While steering AARP’s Livable Communities program at the state level, Senior Advisor Jennifer Wallace-Brodeur has recognized that no single issue is going to “capture the day,” as she explained during her panel presentation. It may not be aging that gets Placemaking on the agenda, she admitted, it might instead be health, travel, or economic development. But, as Placemakers with a common goal, we need to be “nimble enough to jump when the opportunity presents itself (…) we need to move forward together to make the changes that make truly great places for people to live.” Here at PPS, we could not agree more, and balancing our individual commitments with this collective “nimbleness” is the very heart of the PLC.
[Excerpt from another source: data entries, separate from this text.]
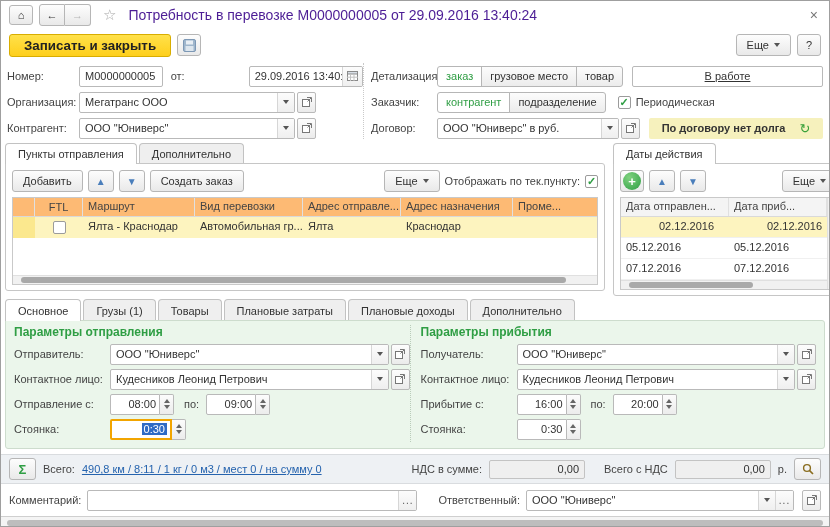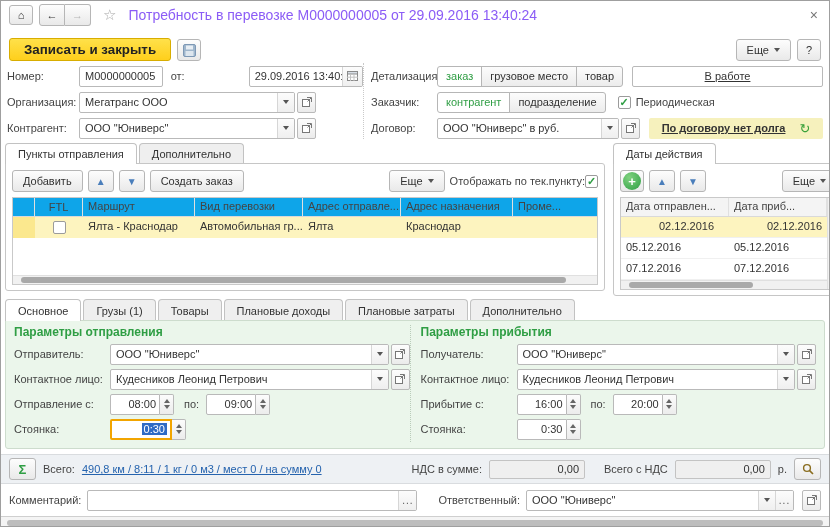--- a/index.html
+++ b/index.html
@@ -40,7 +40,7 @@
   .navgroup .btn:first-child { border-radius:3px 0 0 3px; }
   .navgroup .btn:last-child { border-radius:0 3px 3px 0; border-left:none; color:#b5b5b5; }
   .star { color:#a9a9a9; font-size:15px; margin-left:6px; cursor:pointer; }
-  .wtitle { font-size:14px; color:#8b5cf6; margin-left:6px; flex:1; white-space:nowrap; overflow:hidden; }
+  .wtitle { font-size:14px; color:#4c1d95; margin-left:6px; flex:1; white-space:nowrap; overflow:hidden; }
   .close-x { color:#777; font-size:14px; cursor:pointer; padding:0 3px; }
 
   

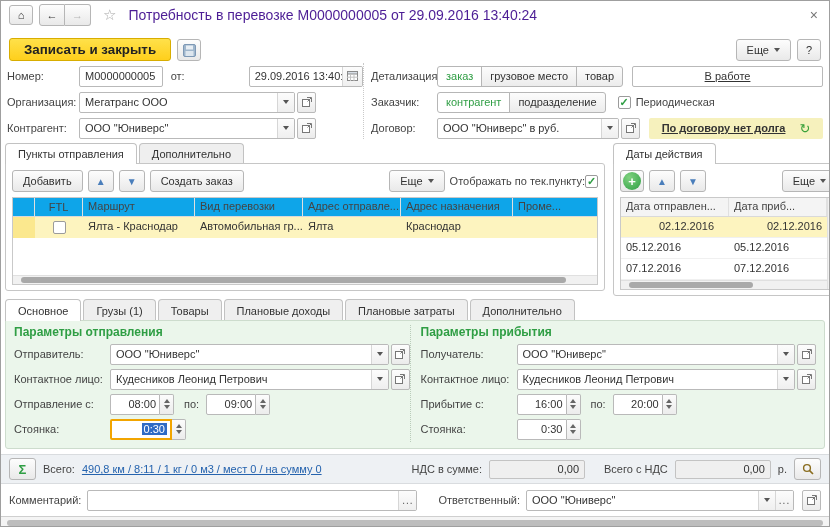--- a/index.html
+++ b/index.html
@@ -44,7 +44,7 @@
   .close-x { color:#777; font-size:14px; cursor:pointer; padding:0 3px; }
 
   
-  .cmdbar { height:32px; display:flex; align-items:flex-end; padding:0 8px; gap:6px; flex:0 0 auto; }
+  .cmdbar { height:32px; display:flex; align-items:center; padding:0 8px; gap:6px; flex:0 0 auto; }
   .btn-yellow {
     background:linear-gradient(#ffe14a,#fecf1c);
     border:1px solid #d8ad00; border-radius:3px; height:23px; padding:0 14px;

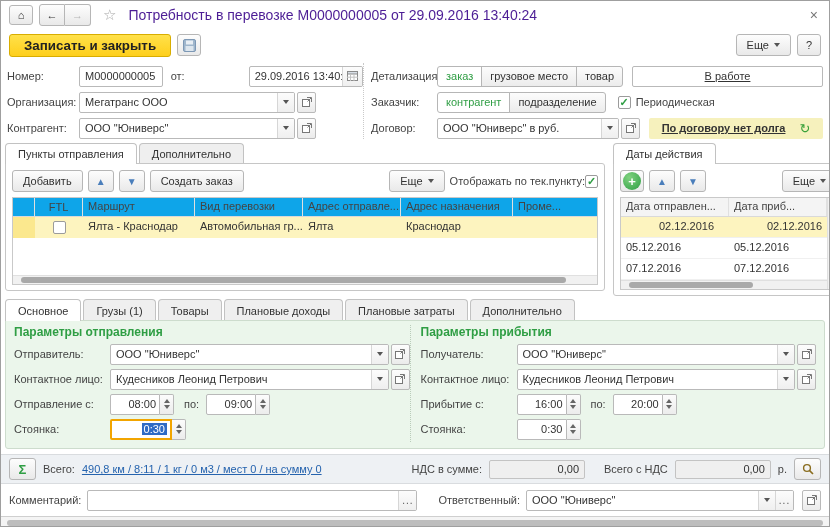--- a/index.html
+++ b/index.html
@@ -75,7 +75,7 @@
   .periodic { display:flex; align-items:center; gap:5px; margin-left:12px; }
   .contract-field { width:182px; }
   .debt-banner { flex:1; margin-left:9px; height:21px; background:#f6f1bd; border-radius:2px; display:flex; align-items:center; justify-content:center; gap:14px; }
-  .debt-banner .dlink { text-decoration:underline; color:#333; font-weight:bold; cursor:pointer; }
+  .debt-banner .dlink { color:#333; font-weight:bold; cursor:pointer; }
   .refresh-ic { color:#3aa13a; font-size:13px; cursor:pointer; }
 
   

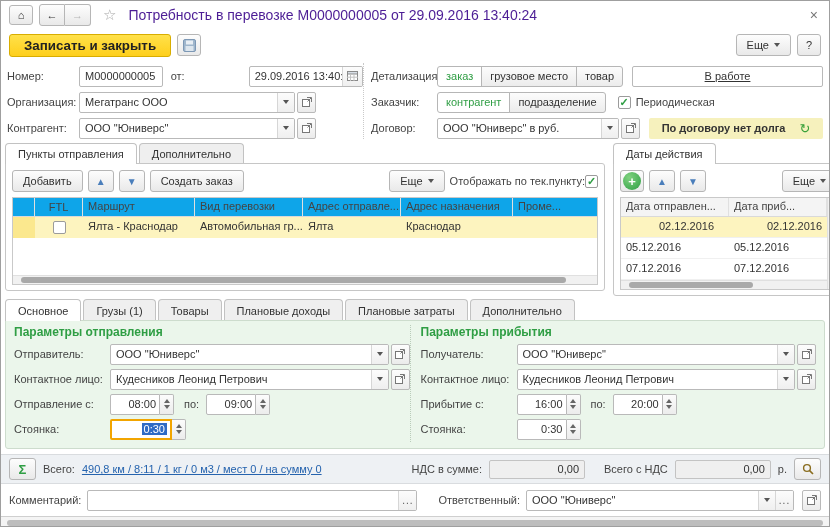--- a/index.html
+++ b/index.html
@@ -89,7 +89,7 @@
   .gb-toolbar { display:flex; align-items:center; gap:5px; height:24px; flex:0 0 auto; margin-bottom:4px; }
   .arrow-btn { width:26px; padding:0; color:#4a7ebb; font-size:10px; }
   .add-circle { width:18px; height:18px; border-radius:50%; background:radial-gradient(circle at 35% 30%, #7fd27f, #2f9e44); color:#fff; display:inline-flex; align-items:center; justify-content:center; font-weight:bold; font-size:13px; line-height:1; }
-  .show-cur { display:flex; align-items:center; }
+  .show-cur { display:flex; align-items:center; gap:5px; }
 
   .dtable { flex:1; border:1px solid #c9c9c9; display:flex; flex-direction:column; overflow:hidden; }
   .dt-header { display:flex; background:#0ea5e9; border-bottom:1px solid #d9d9d9; height:19px; flex:0 0 auto; }

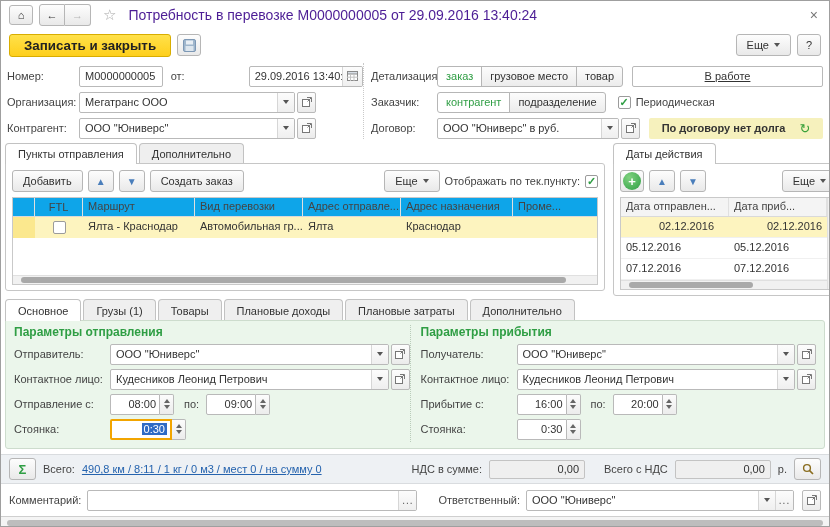--- a/index.html
+++ b/index.html
@@ -92,7 +92,7 @@
   .show-cur { display:flex; align-items:center; gap:5px; }
 
   .dtable { flex:1; border:1px solid #c9c9c9; display:flex; flex-direction:column; overflow:hidden; }
-  .dt-header { display:flex; background:#0ea5e9; border-bottom:1px solid #d9d9d9; height:19px; flex:0 0 auto; }
+  .dt-header { display:flex; background:#fdba74; border-bottom:1px solid #d9d9d9; height:19px; flex:0 0 auto; }
   .dt-header .hc { padding:2px 5px; border-right:1px solid #e0e0e0; color:#444; white-space:nowrap; overflow:hidden; cursor:pointer; }
   .dt-row { display:flex; height:21px; flex:0 0 auto; cursor:pointer; }
   .dt-row .dc { padding:3px 5px; white-space:nowrap; overflow:hidden; }

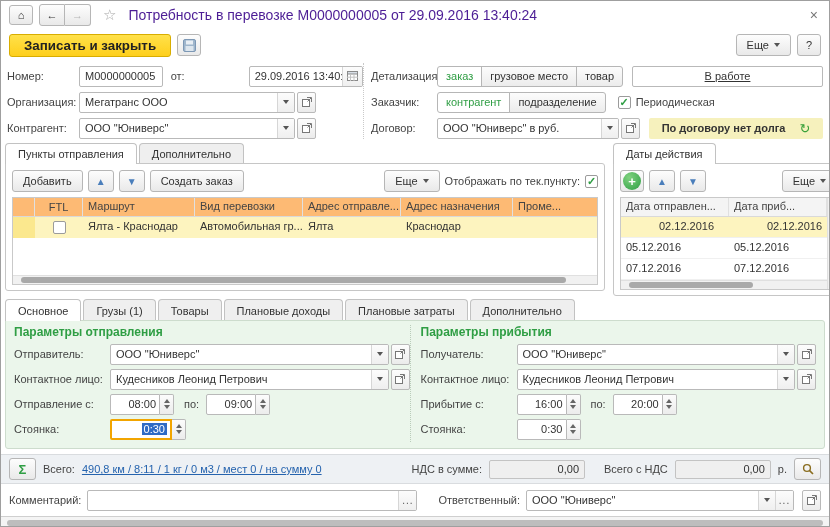--- a/index.html
+++ b/index.html
@@ -415,8 +415,8 @@
     <span class="tab-t active">Основное</span>
     <span class="tab-t">Грузы (1)</span>
     <span class="tab-t">Товары</span>
+    <span class="tab-t">Плановые затраты</span>
     <span class="tab-t">Плановые доходы</span>
-    <span class="tab-t">Плановые затраты</span>
     <span class="tab-t">Дополнительно</span>
   </div>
PPS honors each of these partnerships, and we continue to be inspired by these forward-thinking individuals and organizations that are centralizing Placemaking and recognizing its potential for transforming…well, everything. As this panel so strongly affirmed, and as Kaiser Permanente’s Tyler Norris reiterated near the discussion’s close: “The [Placemaking] movement already exists. It’s happening. It’s everywhere. We’re all in this already and the real question is how do we shine a light on it, celebrate it, hold up the stories.” We were thrilled to celebrate and share so many of these stories at this year’s meeting of the PLC in Pittsburgh. It is heartening to know that despite the many institutional challenges that continue to stand in the way of so many determined Placemaking efforts, and even in the face of “all the factors that are working against [restoring] human connections,” to echo Salin Geevargheese’s opening comments, change is happening, and we are all a part of it.